Exercise details: Reproduce every entry that follows word for word, but omit the images.

Dataset entries:
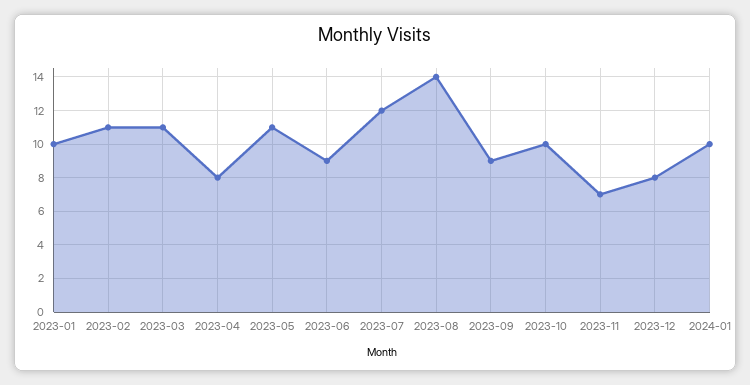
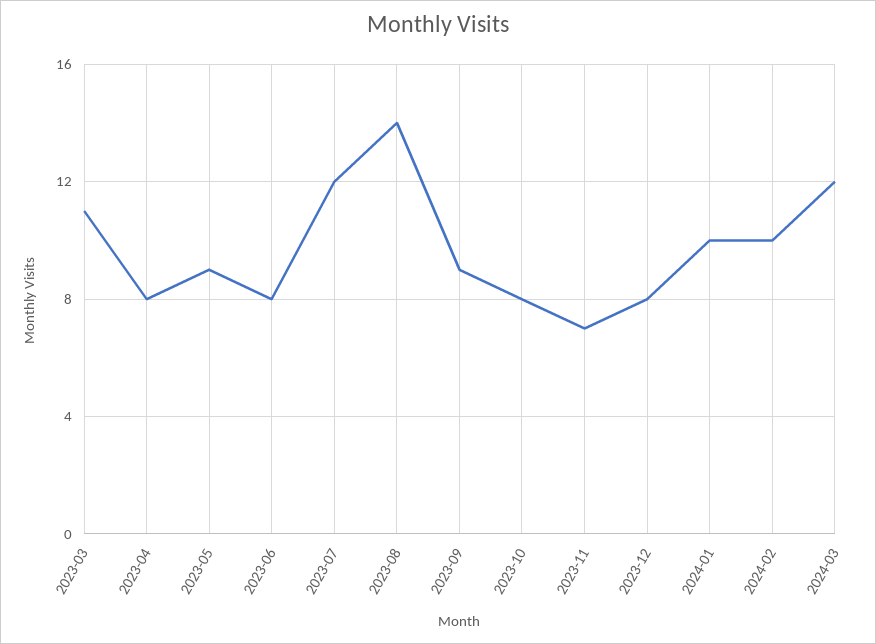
2023-01: 10 -> none
2023-02: 11 -> none
2023-05: 11 -> 9
2023-06: 9 -> 8
2023-10: 10 -> 8
2024-02: none -> 10
2024-03: none -> 12

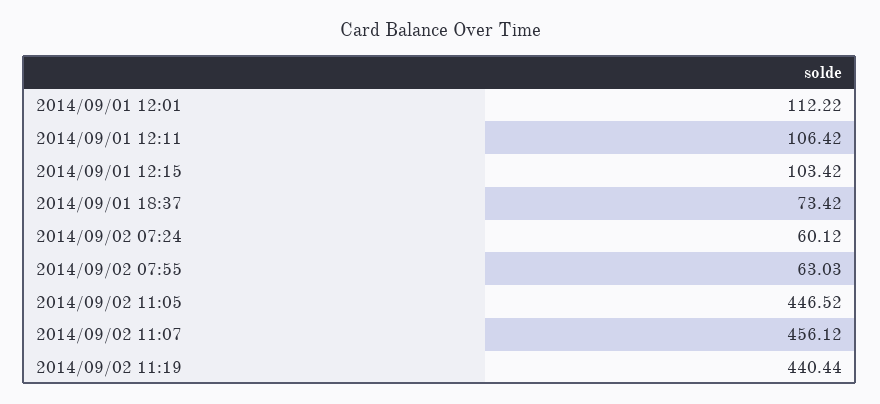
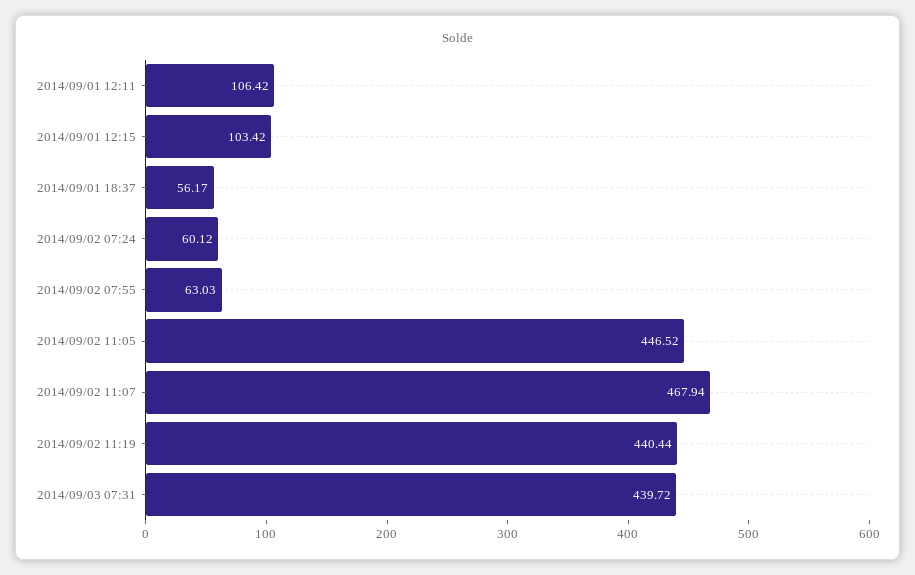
2014/09/01 12:01: 112.22 -> none
2014/09/01 18:37: 73.42 -> 56.17
2014/09/02 11:07: 456.12 -> 467.94
2014/09/03 07:31: none -> 439.72

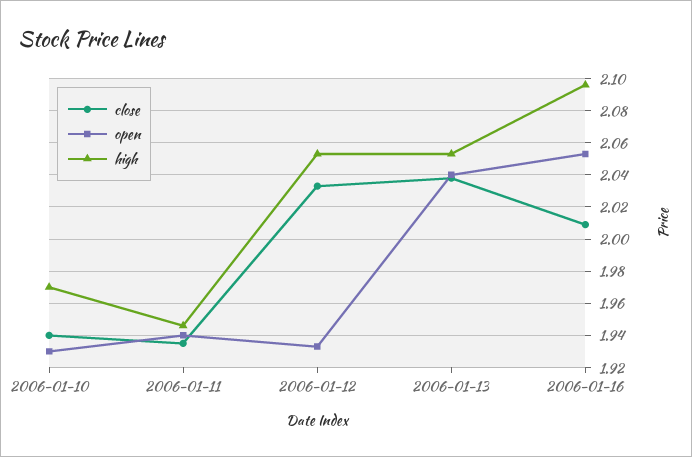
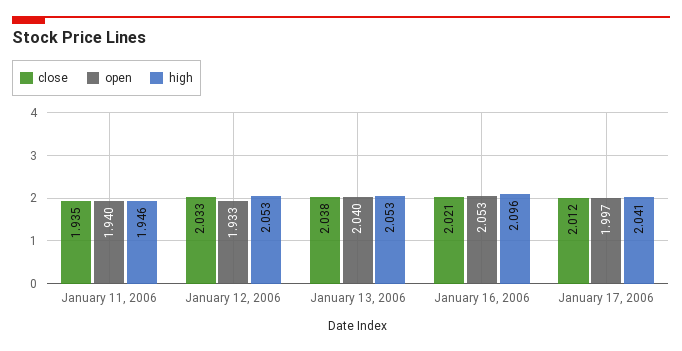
close, 2006-01-10: 1.94 -> none
open, 2006-01-10: 1.93 -> none
high, 2006-01-10: 1.97 -> none
close, 2006-01-16: 2.01 -> 2.021
close, January 17, 2006: none -> 2.012
open, January 17, 2006: none -> 1.997
high, January 17, 2006: none -> 2.041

Result of this task:
2023-01: 10 -> none
2023-02: 11 -> none
2023-05: 11 -> 9
2023-06: 9 -> 8
2023-10: 10 -> 8
2024-02: none -> 10
2024-03: none -> 12

2014/09/01 12:01: 112.22 -> none
2014/09/01 18:37: 73.42 -> 56.17
2014/09/02 11:07: 456.12 -> 467.94
2014/09/03 07:31: none -> 439.72

close, 2006-01-10: 1.94 -> none
open, 2006-01-10: 1.93 -> none
high, 2006-01-10: 1.97 -> none
close, 2006-01-16: 2.01 -> 2.021
close, January 17, 2006: none -> 2.012
open, January 17, 2006: none -> 1.997
high, January 17, 2006: none -> 2.041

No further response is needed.